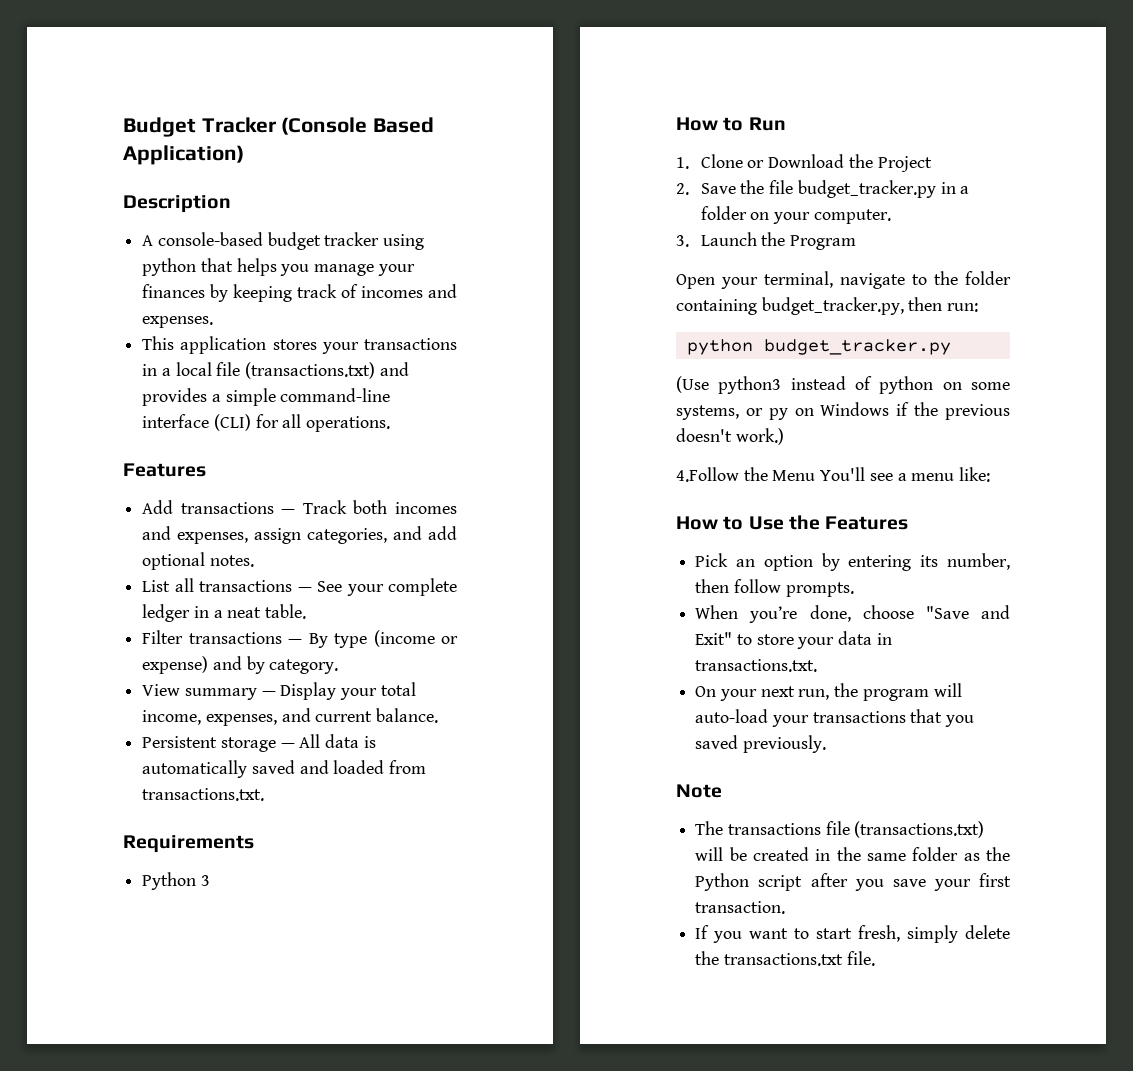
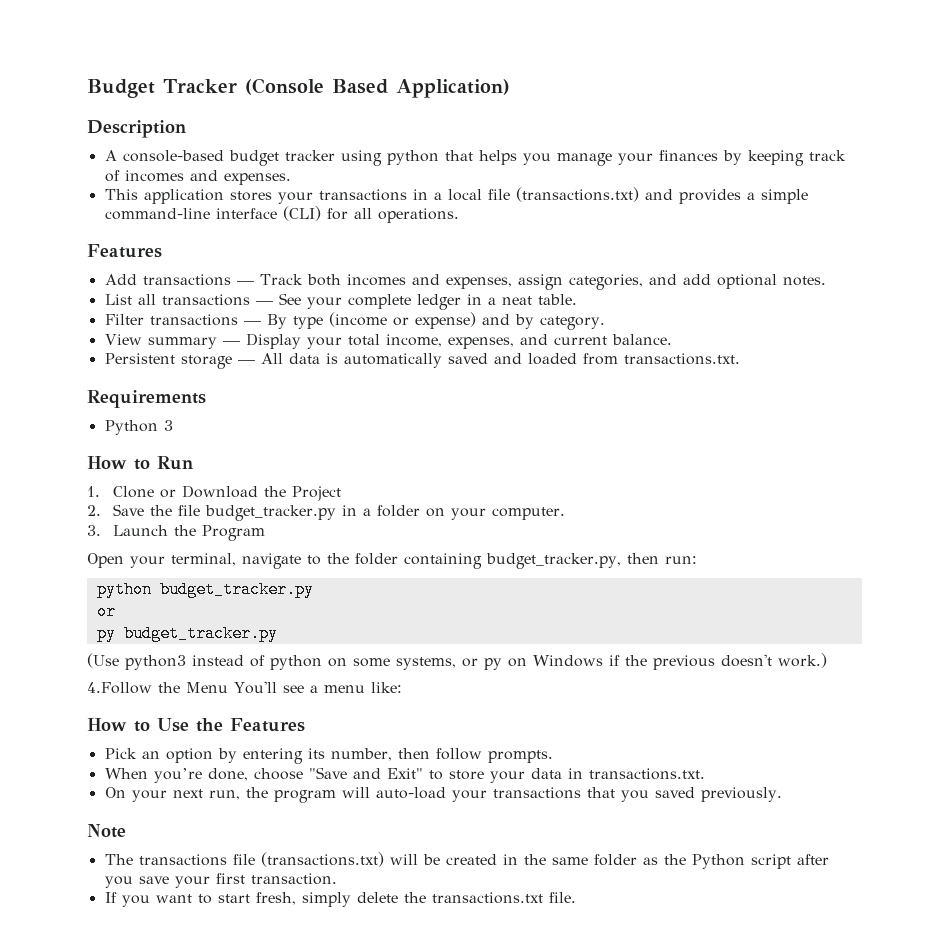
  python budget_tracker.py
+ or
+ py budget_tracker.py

○ ○ ○

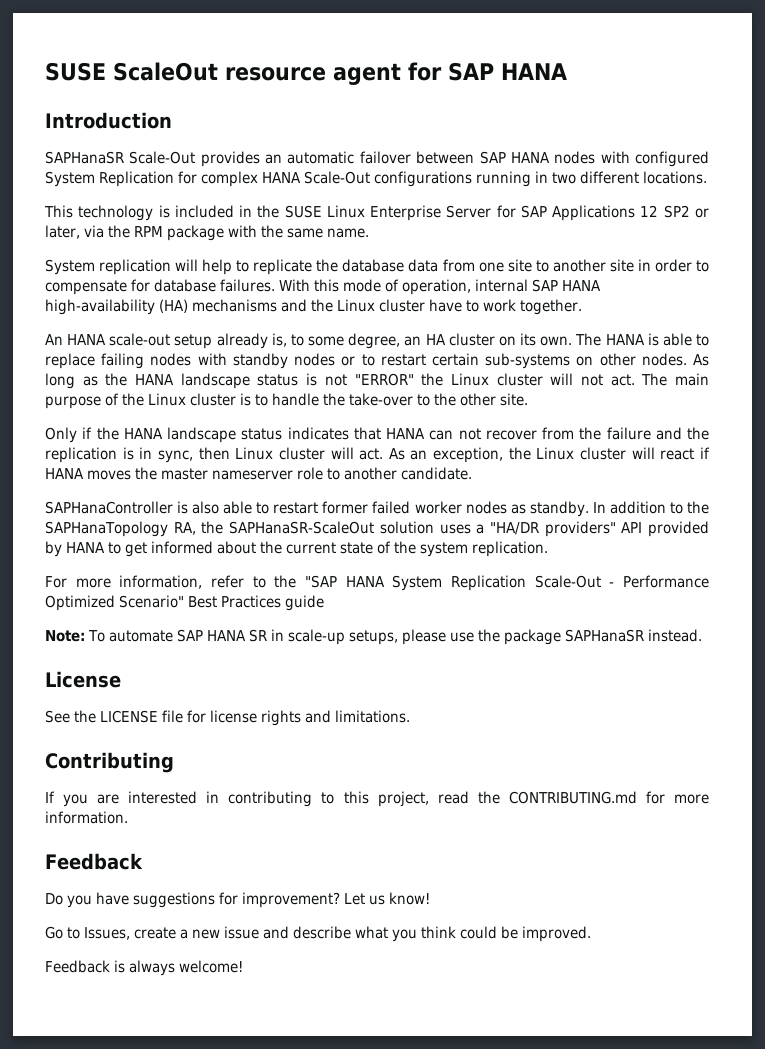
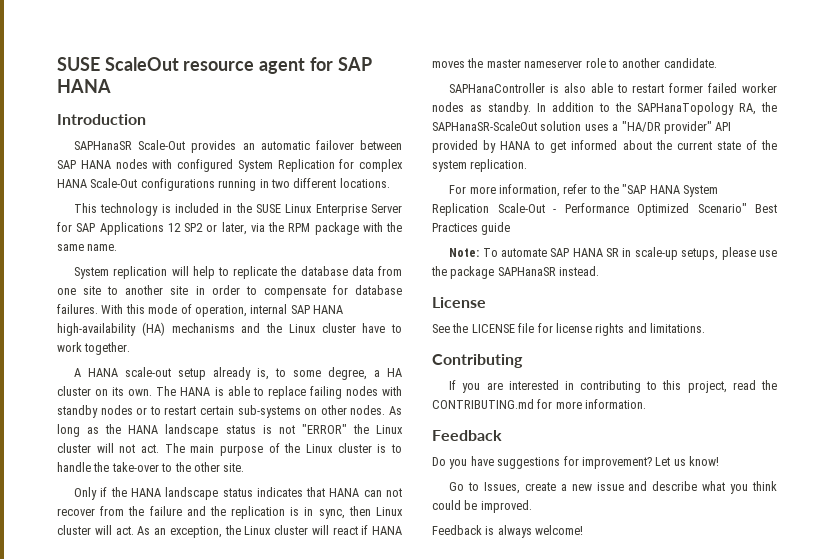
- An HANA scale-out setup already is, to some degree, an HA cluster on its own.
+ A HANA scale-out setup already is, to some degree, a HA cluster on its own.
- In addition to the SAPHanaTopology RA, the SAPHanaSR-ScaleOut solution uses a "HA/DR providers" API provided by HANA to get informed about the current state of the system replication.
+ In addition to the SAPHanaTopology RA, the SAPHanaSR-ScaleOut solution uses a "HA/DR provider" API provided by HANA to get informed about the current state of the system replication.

○ ○ ○

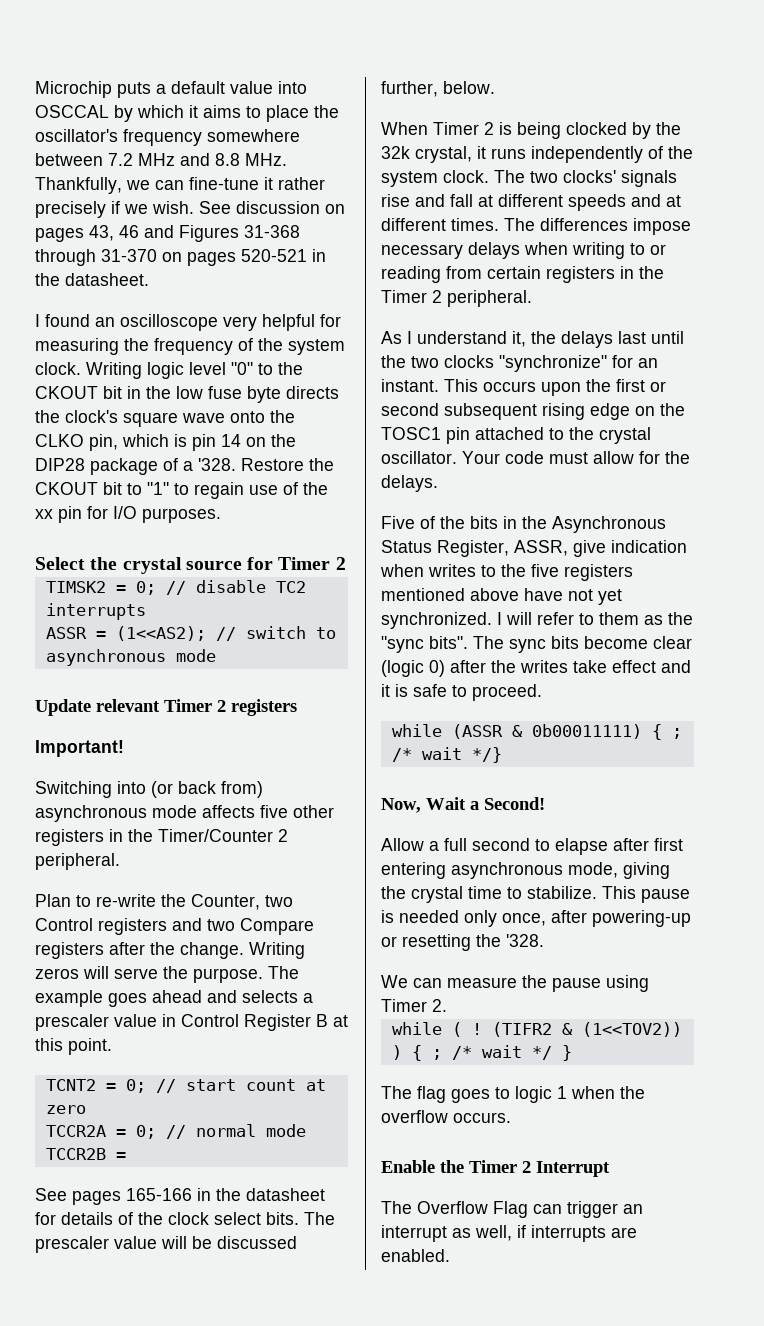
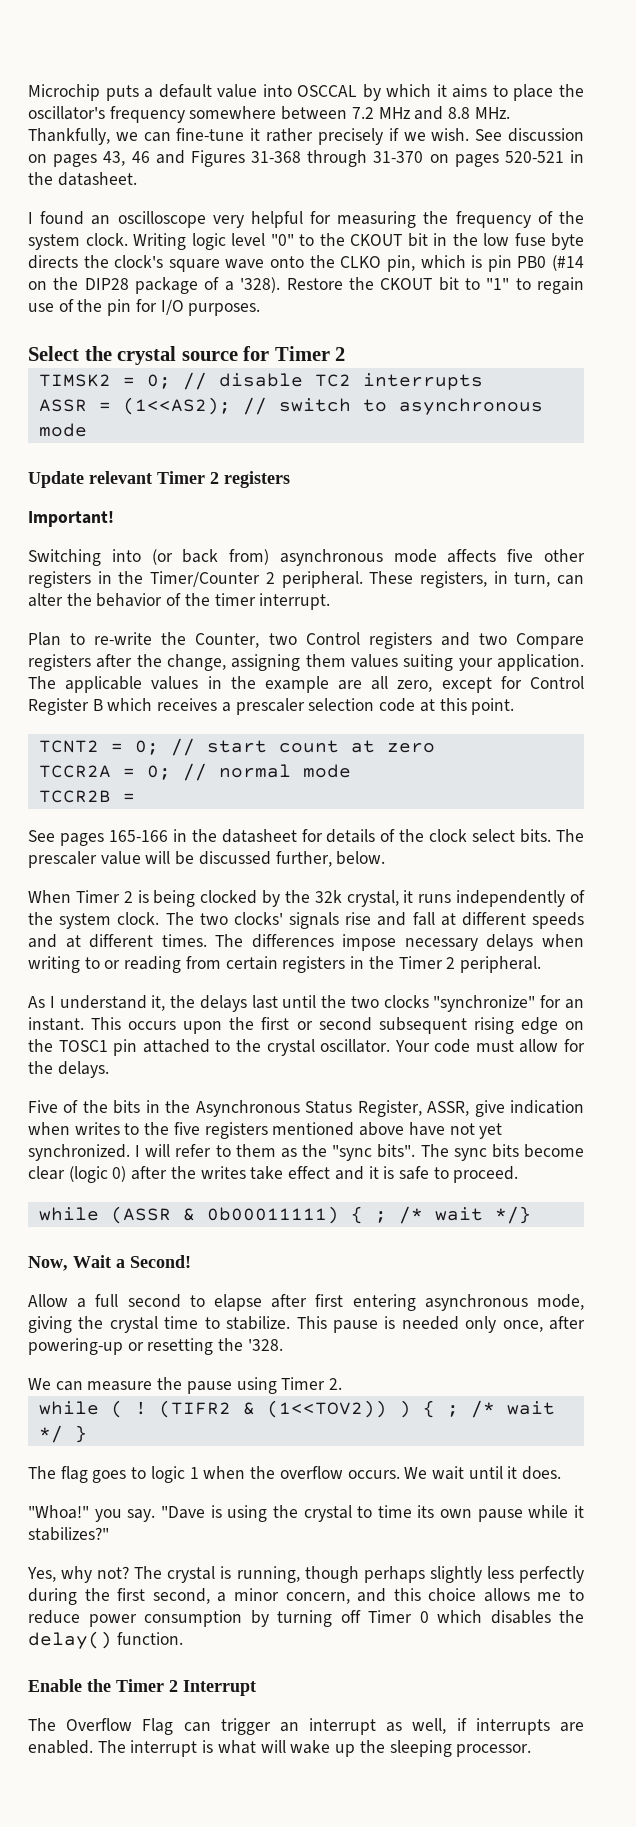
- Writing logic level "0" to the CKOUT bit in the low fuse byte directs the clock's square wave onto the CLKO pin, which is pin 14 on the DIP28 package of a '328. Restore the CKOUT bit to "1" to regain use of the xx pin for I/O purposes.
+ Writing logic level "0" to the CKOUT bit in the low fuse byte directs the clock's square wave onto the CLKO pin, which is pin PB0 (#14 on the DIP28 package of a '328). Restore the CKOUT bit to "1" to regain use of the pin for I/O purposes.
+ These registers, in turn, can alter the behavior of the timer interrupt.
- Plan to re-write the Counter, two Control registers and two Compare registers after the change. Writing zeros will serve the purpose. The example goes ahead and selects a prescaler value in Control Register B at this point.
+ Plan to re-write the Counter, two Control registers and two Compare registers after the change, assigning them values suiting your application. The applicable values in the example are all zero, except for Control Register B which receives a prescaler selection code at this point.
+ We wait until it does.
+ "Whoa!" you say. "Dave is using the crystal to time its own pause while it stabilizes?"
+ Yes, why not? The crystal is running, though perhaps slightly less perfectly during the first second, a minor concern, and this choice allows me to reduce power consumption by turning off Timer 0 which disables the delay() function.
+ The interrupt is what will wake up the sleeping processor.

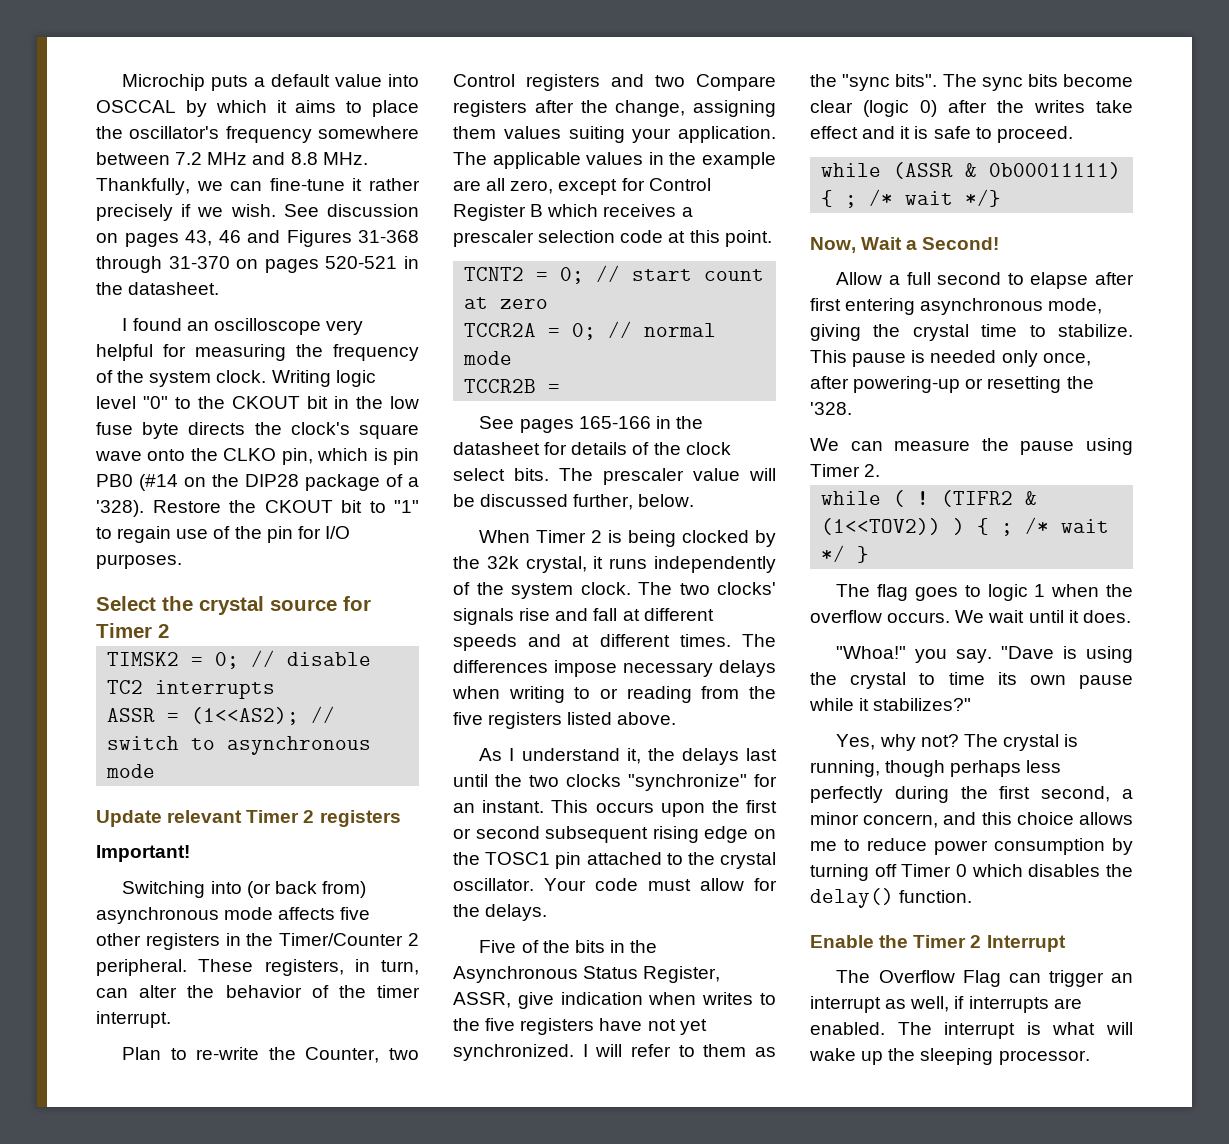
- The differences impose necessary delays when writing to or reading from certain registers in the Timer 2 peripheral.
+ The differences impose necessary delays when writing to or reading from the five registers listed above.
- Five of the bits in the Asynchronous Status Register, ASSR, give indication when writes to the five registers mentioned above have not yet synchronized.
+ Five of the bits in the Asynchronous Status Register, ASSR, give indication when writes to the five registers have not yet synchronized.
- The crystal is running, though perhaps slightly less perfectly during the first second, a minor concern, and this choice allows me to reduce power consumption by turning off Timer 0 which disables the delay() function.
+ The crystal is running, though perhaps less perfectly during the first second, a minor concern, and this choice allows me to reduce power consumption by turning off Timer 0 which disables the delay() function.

○ ○ ○

▶ **Problem**
For each line above that contains "point", make a copy.

▶ **Worked solution**
- Plan to re-write the Counter, two Control registers and two Compare registers after the change. Writing zeros will serve the purpose. The example goes ahead and selects a prescaler value in Control Register B at this point.
+ Plan to re-write the Counter, two Control registers and two Compare registers after the change, assigning them values suiting your application. The applicable values in the example are all zero, except for Control Register B which receives a prescaler selection code at this point.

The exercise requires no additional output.